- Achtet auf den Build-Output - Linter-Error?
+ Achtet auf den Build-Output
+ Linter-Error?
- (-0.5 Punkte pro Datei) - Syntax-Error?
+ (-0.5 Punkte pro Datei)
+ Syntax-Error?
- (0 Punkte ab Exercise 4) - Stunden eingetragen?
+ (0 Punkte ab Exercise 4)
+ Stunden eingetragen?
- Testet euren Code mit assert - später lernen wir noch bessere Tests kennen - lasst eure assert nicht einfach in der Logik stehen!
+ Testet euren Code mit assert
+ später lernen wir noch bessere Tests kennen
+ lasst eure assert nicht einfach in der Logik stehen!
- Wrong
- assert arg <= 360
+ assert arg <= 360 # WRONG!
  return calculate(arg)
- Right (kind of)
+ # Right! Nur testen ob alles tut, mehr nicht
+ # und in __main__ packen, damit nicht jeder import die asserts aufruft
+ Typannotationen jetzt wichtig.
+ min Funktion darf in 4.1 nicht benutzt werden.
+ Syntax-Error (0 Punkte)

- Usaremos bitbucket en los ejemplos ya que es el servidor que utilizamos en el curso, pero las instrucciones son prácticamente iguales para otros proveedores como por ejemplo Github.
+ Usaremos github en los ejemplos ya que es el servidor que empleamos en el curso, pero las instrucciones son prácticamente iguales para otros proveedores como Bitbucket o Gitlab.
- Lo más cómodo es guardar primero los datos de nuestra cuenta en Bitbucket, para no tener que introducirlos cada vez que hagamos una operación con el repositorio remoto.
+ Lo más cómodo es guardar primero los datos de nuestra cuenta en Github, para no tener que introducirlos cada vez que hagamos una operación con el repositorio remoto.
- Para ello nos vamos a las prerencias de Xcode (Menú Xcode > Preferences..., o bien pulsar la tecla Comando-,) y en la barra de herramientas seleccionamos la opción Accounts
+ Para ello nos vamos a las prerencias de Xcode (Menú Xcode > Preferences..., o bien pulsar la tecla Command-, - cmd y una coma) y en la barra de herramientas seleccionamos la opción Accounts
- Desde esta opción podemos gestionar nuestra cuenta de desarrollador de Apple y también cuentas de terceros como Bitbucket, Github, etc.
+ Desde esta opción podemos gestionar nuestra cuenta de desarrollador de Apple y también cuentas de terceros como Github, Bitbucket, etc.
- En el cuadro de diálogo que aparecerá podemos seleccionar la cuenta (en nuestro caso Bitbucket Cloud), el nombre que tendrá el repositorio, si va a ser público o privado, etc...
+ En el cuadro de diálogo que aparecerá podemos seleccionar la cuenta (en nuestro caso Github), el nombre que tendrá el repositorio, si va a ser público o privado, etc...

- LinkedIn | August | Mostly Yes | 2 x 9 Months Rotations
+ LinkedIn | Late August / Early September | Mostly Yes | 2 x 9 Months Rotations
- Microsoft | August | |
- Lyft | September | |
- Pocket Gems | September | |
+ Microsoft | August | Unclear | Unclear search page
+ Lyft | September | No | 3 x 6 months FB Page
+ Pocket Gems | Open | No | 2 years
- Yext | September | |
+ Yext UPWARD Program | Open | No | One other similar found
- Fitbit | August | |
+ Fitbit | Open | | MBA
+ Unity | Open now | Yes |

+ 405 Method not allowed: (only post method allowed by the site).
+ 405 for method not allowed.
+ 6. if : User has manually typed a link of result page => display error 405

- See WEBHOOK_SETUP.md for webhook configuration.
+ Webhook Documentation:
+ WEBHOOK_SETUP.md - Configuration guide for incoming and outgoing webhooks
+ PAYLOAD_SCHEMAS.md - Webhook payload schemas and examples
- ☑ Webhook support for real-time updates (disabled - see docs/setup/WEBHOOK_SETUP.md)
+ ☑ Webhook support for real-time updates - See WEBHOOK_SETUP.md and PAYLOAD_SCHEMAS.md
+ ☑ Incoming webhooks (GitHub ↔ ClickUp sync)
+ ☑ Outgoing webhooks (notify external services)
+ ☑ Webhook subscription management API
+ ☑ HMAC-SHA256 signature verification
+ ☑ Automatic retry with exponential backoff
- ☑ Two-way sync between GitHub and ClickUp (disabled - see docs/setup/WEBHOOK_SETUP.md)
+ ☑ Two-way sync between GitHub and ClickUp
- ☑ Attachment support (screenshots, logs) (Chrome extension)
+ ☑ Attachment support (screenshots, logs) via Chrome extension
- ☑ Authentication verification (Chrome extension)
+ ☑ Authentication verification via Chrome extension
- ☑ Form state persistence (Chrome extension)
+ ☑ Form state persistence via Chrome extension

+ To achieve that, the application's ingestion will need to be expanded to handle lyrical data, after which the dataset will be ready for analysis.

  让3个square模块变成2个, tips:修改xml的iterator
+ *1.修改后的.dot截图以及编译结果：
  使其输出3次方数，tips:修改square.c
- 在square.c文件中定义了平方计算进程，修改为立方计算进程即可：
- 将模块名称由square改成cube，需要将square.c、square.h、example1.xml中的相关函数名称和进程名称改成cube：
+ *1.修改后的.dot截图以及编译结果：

■ **EXERCISE INSTRUCTIONS**: Output the records above in full, with nothing altered.

■ **ANSWER AREA**:
- Achtet auf den Build-Output - Linter-Error?
+ Achtet auf den Build-Output
+ Linter-Error?
- (-0.5 Punkte pro Datei) - Syntax-Error?
+ (-0.5 Punkte pro Datei)
+ Syntax-Error?
- (0 Punkte ab Exercise 4) - Stunden eingetragen?
+ (0 Punkte ab Exercise 4)
+ Stunden eingetragen?
- Testet euren Code mit assert - später lernen wir noch bessere Tests kennen - lasst eure assert nicht einfach in der Logik stehen!
+ Testet euren Code mit assert
+ später lernen wir noch bessere Tests kennen
+ lasst eure assert nicht einfach in der Logik stehen!
- Wrong
- assert arg <= 360
+ assert arg <= 360 # WRONG!
  return calculate(arg)
- Right (kind of)
+ # Right! Nur testen ob alles tut, mehr nicht
+ # und in __main__ packen, damit nicht jeder import die asserts aufruft
+ Typannotationen jetzt wichtig.
+ min Funktion darf in 4.1 nicht benutzt werden.
+ Syntax-Error (0 Punkte)

- Usaremos bitbucket en los ejemplos ya que es el servidor que utilizamos en el curso, pero las instrucciones son prácticamente iguales para otros proveedores como por ejemplo Github.
+ Usaremos github en los ejemplos ya que es el servidor que empleamos en el curso, pero las instrucciones son prácticamente iguales para otros proveedores como Bitbucket o Gitlab.
- Lo más cómodo es guardar primero los datos de nuestra cuenta en Bitbucket, para no tener que introducirlos cada vez que hagamos una operación con el repositorio remoto.
+ Lo más cómodo es guardar primero los datos de nuestra cuenta en Github, para no tener que introducirlos cada vez que hagamos una operación con el repositorio remoto.
- Para ello nos vamos a las prerencias de Xcode (Menú Xcode > Preferences..., o bien pulsar la tecla Comando-,) y en la barra de herramientas seleccionamos la opción Accounts
+ Para ello nos vamos a las prerencias de Xcode (Menú Xcode > Preferences..., o bien pulsar la tecla Command-, - cmd y una coma) y en la barra de herramientas seleccionamos la opción Accounts
- Desde esta opción podemos gestionar nuestra cuenta de desarrollador de Apple y también cuentas de terceros como Bitbucket, Github, etc.
+ Desde esta opción podemos gestionar nuestra cuenta de desarrollador de Apple y también cuentas de terceros como Github, Bitbucket, etc.
- En el cuadro de diálogo que aparecerá podemos seleccionar la cuenta (en nuestro caso Bitbucket Cloud), el nombre que tendrá el repositorio, si va a ser público o privado, etc...
+ En el cuadro de diálogo que aparecerá podemos seleccionar la cuenta (en nuestro caso Github), el nombre que tendrá el repositorio, si va a ser público o privado, etc...

- LinkedIn | August | Mostly Yes | 2 x 9 Months Rotations
+ LinkedIn | Late August / Early September | Mostly Yes | 2 x 9 Months Rotations
- Microsoft | August | |
- Lyft | September | |
- Pocket Gems | September | |
+ Microsoft | August | Unclear | Unclear search page
+ Lyft | September | No | 3 x 6 months FB Page
+ Pocket Gems | Open | No | 2 years
- Yext | September | |
+ Yext UPWARD Program | Open | No | One other similar found
- Fitbit | August | |
+ Fitbit | Open | | MBA
+ Unity | Open now | Yes |

+ 405 Method not allowed: (only post method allowed by the site).
+ 405 for method not allowed.
+ 6. if : User has manually typed a link of result page => display error 405

- See WEBHOOK_SETUP.md for webhook configuration.
+ Webhook Documentation:
+ WEBHOOK_SETUP.md - Configuration guide for incoming and outgoing webhooks
+ PAYLOAD_SCHEMAS.md - Webhook payload schemas and examples
- ☑ Webhook support for real-time updates (disabled - see docs/setup/WEBHOOK_SETUP.md)
+ ☑ Webhook support for real-time updates - See WEBHOOK_SETUP.md and PAYLOAD_SCHEMAS.md
+ ☑ Incoming webhooks (GitHub ↔ ClickUp sync)
+ ☑ Outgoing webhooks (notify external services)
+ ☑ Webhook subscription management API
+ ☑ HMAC-SHA256 signature verification
+ ☑ Automatic retry with exponential backoff
- ☑ Two-way sync between GitHub and ClickUp (disabled - see docs/setup/WEBHOOK_SETUP.md)
+ ☑ Two-way sync between GitHub and ClickUp
- ☑ Attachment support (screenshots, logs) (Chrome extension)
+ ☑ Attachment support (screenshots, logs) via Chrome extension
- ☑ Authentication verification (Chrome extension)
+ ☑ Authentication verification via Chrome extension
- ☑ Form state persistence (Chrome extension)
+ ☑ Form state persistence via Chrome extension

+ To achieve that, the application's ingestion will need to be expanded to handle lyrical data, after which the dataset will be ready for analysis.

  让3个square模块变成2个, tips:修改xml的iterator
+ *1.修改后的.dot截图以及编译结果：
  使其输出3次方数，tips:修改square.c
- 在square.c文件中定义了平方计算进程，修改为立方计算进程即可：
- 将模块名称由square改成cube，需要将square.c、square.h、example1.xml中的相关函数名称和进程名称改成cube：
+ *1.修改后的.dot截图以及编译结果：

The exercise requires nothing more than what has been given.